MISO’s J.T. Smith said stakeholder feedback played a major role in developing the final weightings, and stakeholders said the process has gone well.
The RTO also released its refinements to the MTEP 17 futures siting methodology, vowing to represent zonal resource adequacy requirements and solar and expanded wind zones and develop distributed generation siting methodology. It will consider National Ambient Air Quality Standards nonattainment areas in the siting process.
MISO will share final MTEP 17 capacity forecasts and siting locations at the September Planning Advisory Committee meeting and is urging participants to submit comments in early August.
With a number of plant shutdowns looming in the next five to 15 years, MISO is also looking to improve its generation retirement sensitivities beginning with MTEP 17. The RTO is proposing to consider age-based retirements of coal, oil and gas units in the five-year MTEP reliability assessment.
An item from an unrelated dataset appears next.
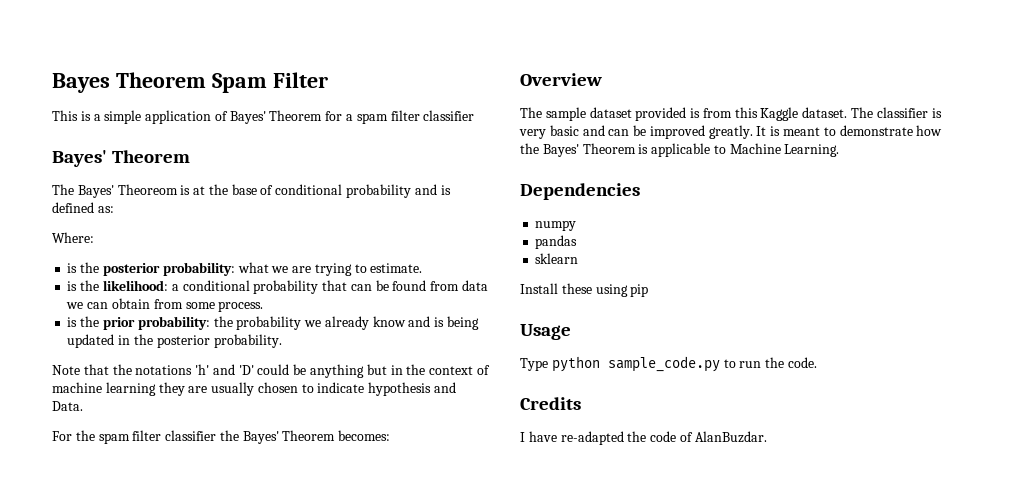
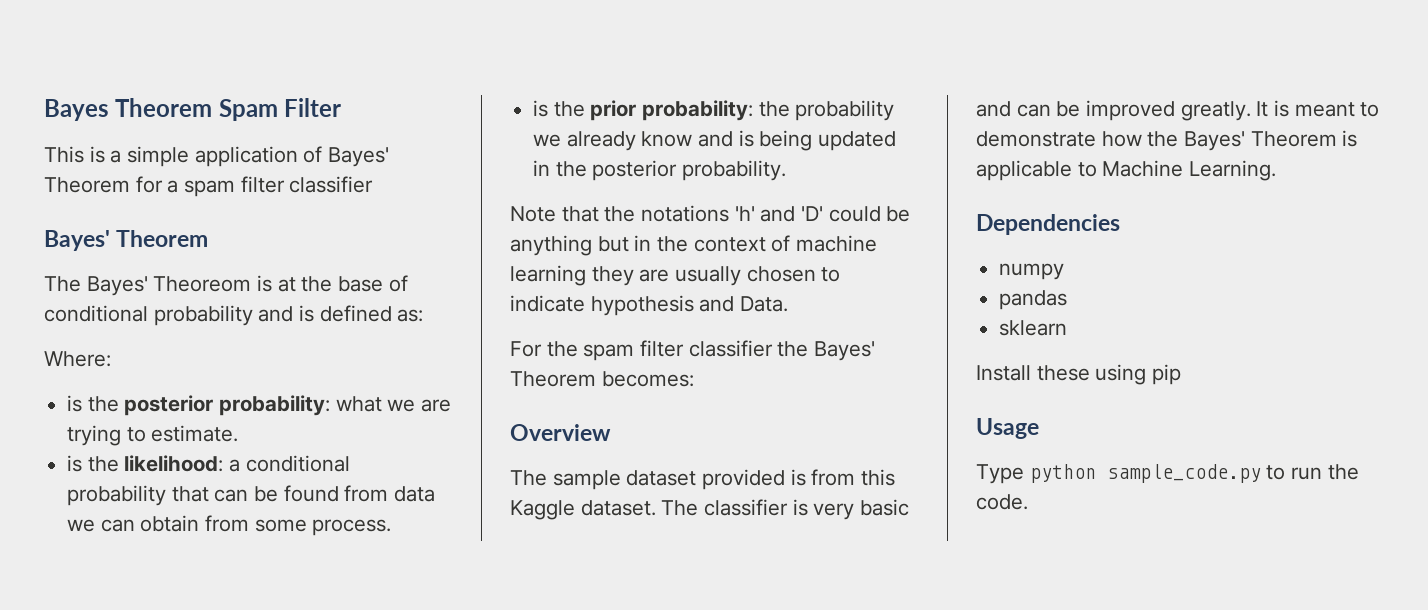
- Credits
- I have re-adapted the code of AlanBuzdar.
The study will identify necessary projects that will require lead times of more than five years and low-cost upgrades that can be implemented in advance of retirements, said Neil Shah, a seams administration adviser at MISO. The analysis would assume a lifespan of 65 years for coal plants and 55 years for oil- and gas-fired facilities, but would not assume any for nuclear stations.
The proposal received substantial inquiry and criticism from participants, who said it could be redundant and presumptuous. Among the concerns were questions about whether this planning was addressed in existing protocols and how MISO chose specific parameters, such as the plant lifespans. The plan also doesn’t currently address non-transmission alternatives to avoid engaging system support resources.
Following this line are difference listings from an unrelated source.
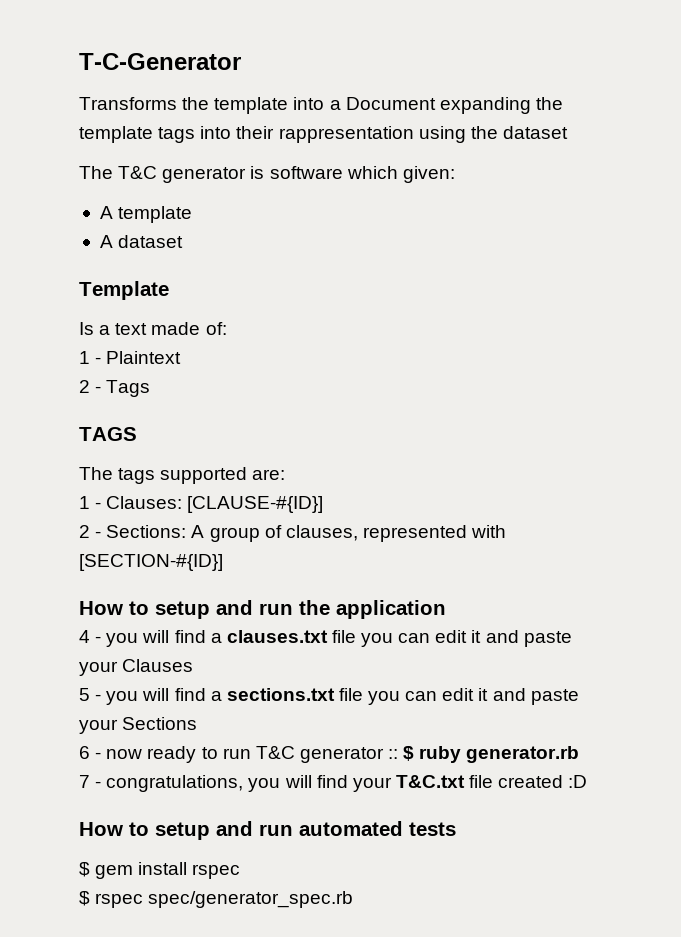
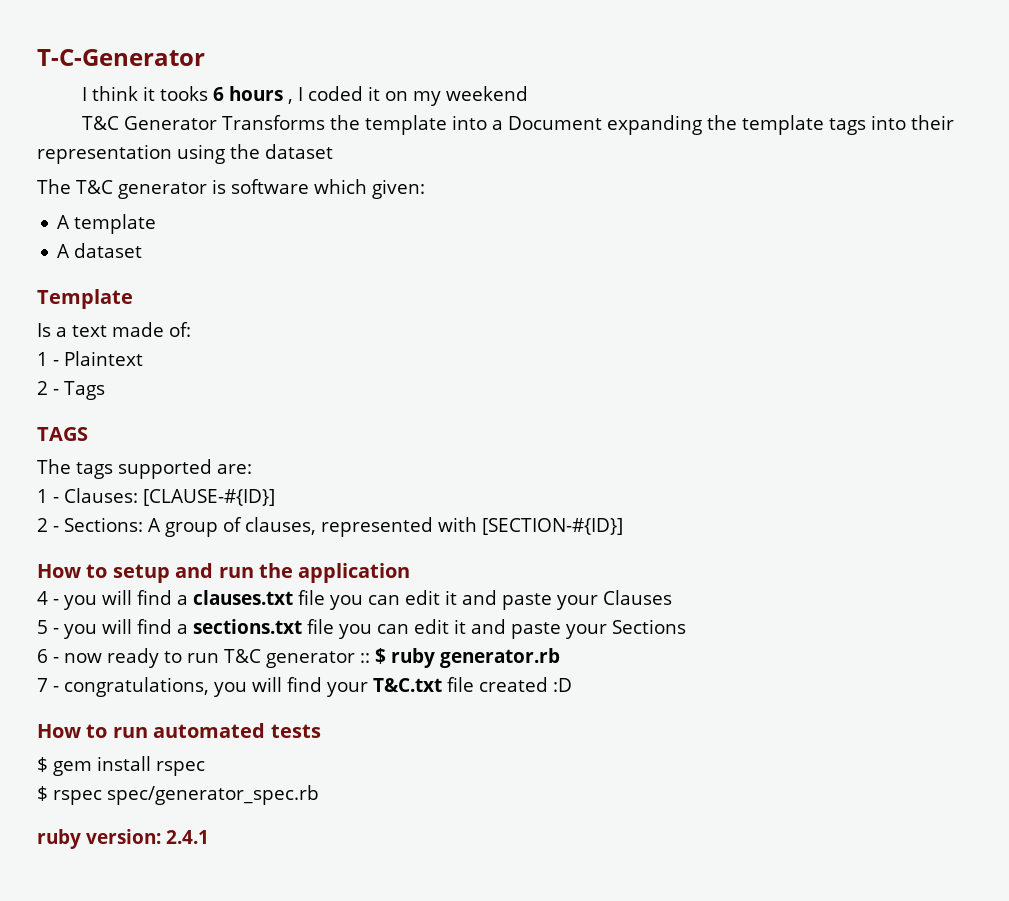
- Transforms the template into a Document expanding the template tags into their rappresentation using the dataset
+ I think it tooks 6 hours , I coded it on my weekend
+ T&C Generator Transforms the template into a Document expanding the template tags into their representation using the dataset
- How to setup and run automated tests
+ How to run automated tests
+ ruby version: 2.4.1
MISO contends the study could eliminate the need for an SSR agreement for most generation retirements. Staff is requesting stakeholder input on the study enhancements by Aug. 3.
The RTO is also requesting that feedback on the MTEP 17 scope be submitted by September. A summary of the feedback will be presented at the October Planning Advisory Committee meeting and the project’s scope will be adjusted by the end of the year. Beyond core studies to maintain reliability of the system, which are required by FERC and NERC, the MTEP includes targeted studies to optimize market efficiency. Participants may make requests for the targets of those studies; however, not all of them may be able to be accommodated. All feedback should be sent to Adam Solomon.
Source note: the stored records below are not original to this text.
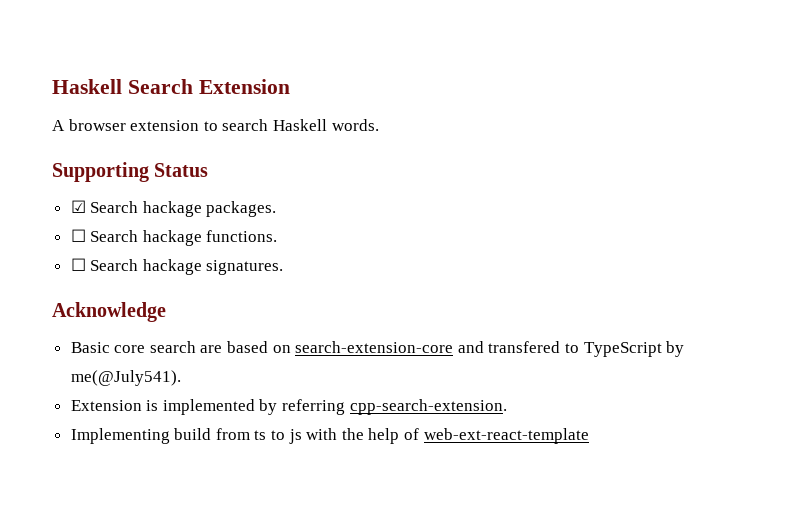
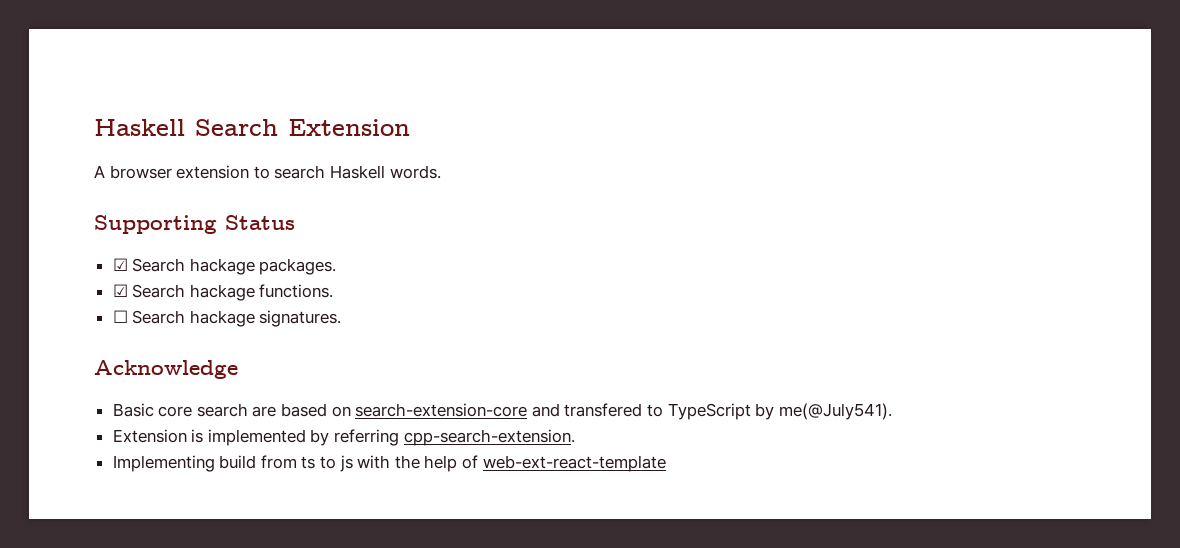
- ☐ Search hackage functions.
+ ☑ Search hackage functions.

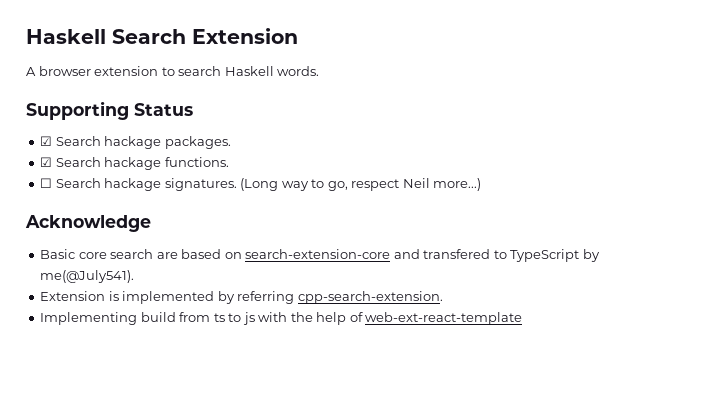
+ (Long way to go, respect Neil more...)

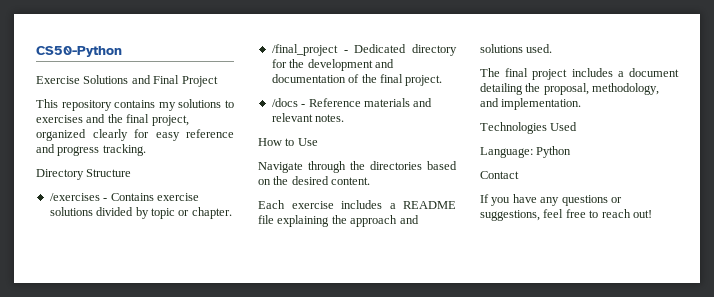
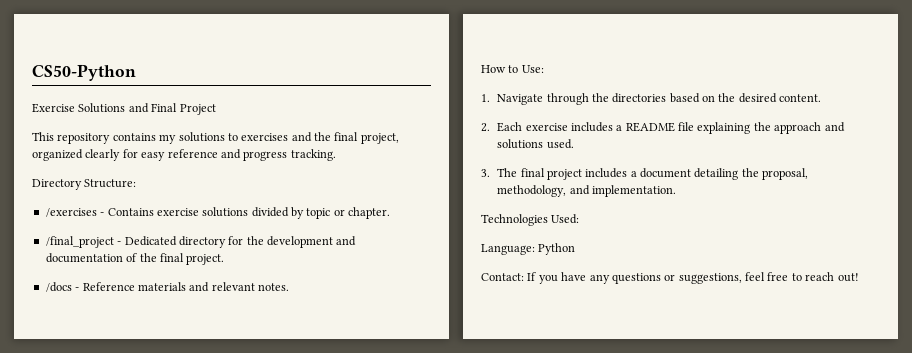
- Directory Structure
+ Directory Structure:
- How to Use
- Navigate through the directories based on the desired content.
+ How to Use:
+ 1. Navigate through the directories based on the desired content.
- Each exercise includes a README file explaining the approach and solutions used.
+ 2. Each exercise includes a README file explaining the approach and solutions used.
- The final project includes a document detailing the proposal, methodology, and implementation.
+ 3. The final project includes a document detailing the proposal, methodology, and implementation.
- Technologies Used
+ Technologies Used:
- Contact
- If you have any questions or suggestions, feel free to reach out!
+ Contact: If you have any questions or suggestions, feel free to reach out!

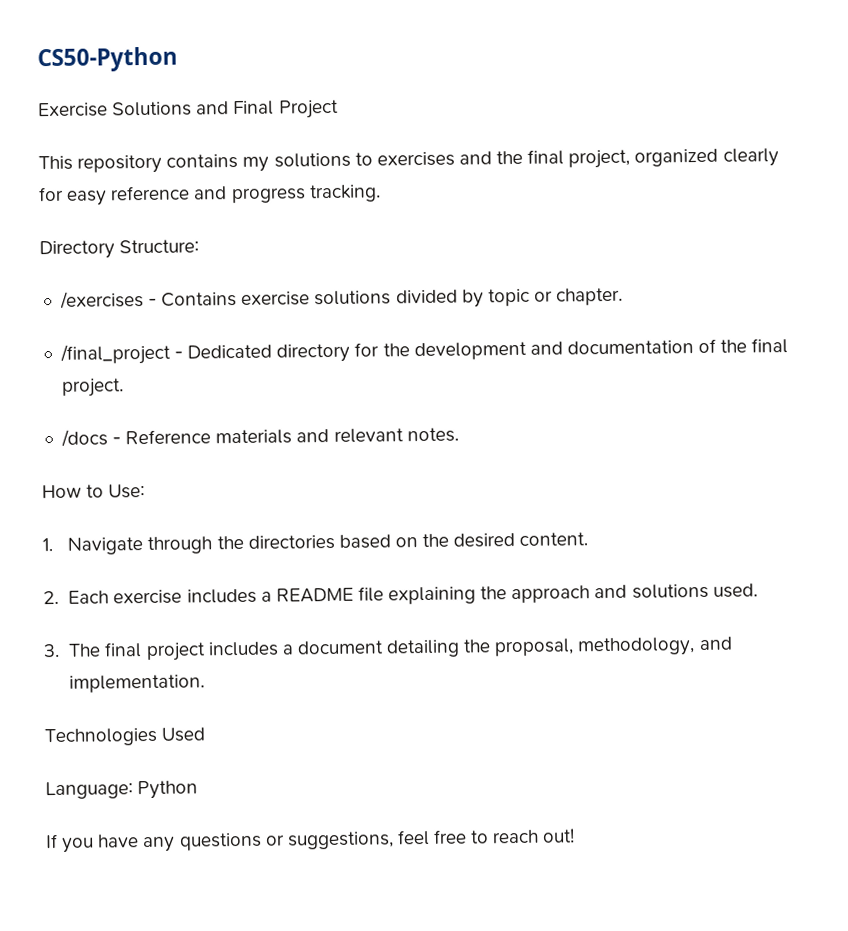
- Technologies Used:
+ Technologies Used
- Contact: If you have any questions or suggestions, feel free to reach out!
+ If you have any questions or suggestions, feel free to reach out!

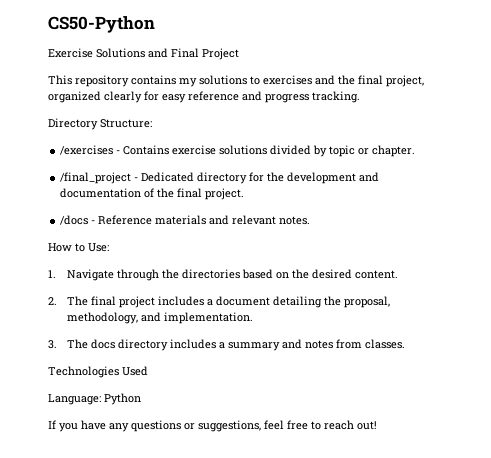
- 2. Each exercise includes a README file explaining the approach and solutions used.
- 3. The final project includes a document detailing the proposal, methodology, and implementation.
+ 2. The final project includes a document detailing the proposal, methodology, and implementation.
+ 3. The docs directory includes a summary and notes from classes.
Meanwhile, a first draft of MTEP 16 is set to be released for external review by MISO on Aug. 8, with stakeholder review and comments expected to roll in by Aug. 22. The draft has been circulating within MISO since July 22. A second draft is slated for release on Sept. 19, with PAC review on Sept. 28 and a vote on Oct. 19. The timeline is aimed for approval at the Dec. 8 Board of Directors meeting.
As of the second quarter of this year, MISO reports there are 633 active MTEP projects totaling $11.1 billion. Another 130 projects valued at $1.9 billion are under construction, while 11 MTEP-approved projects, at $200 million, have been withdrawn. By the end of 2016, MISO expects another $2.5 billion worth of projects to be operational.
Duff-Coleman Selection Moves into the Evaluation Phase
MISO staff is conducting a tariff-required completeness check of developer proposals for the Duff-Coleman transmission project, the RTO’s first Order 1000 competitive solicitation. The identities of the bidders will be released by Aug. 19. Project selection is expected by Dec. 30.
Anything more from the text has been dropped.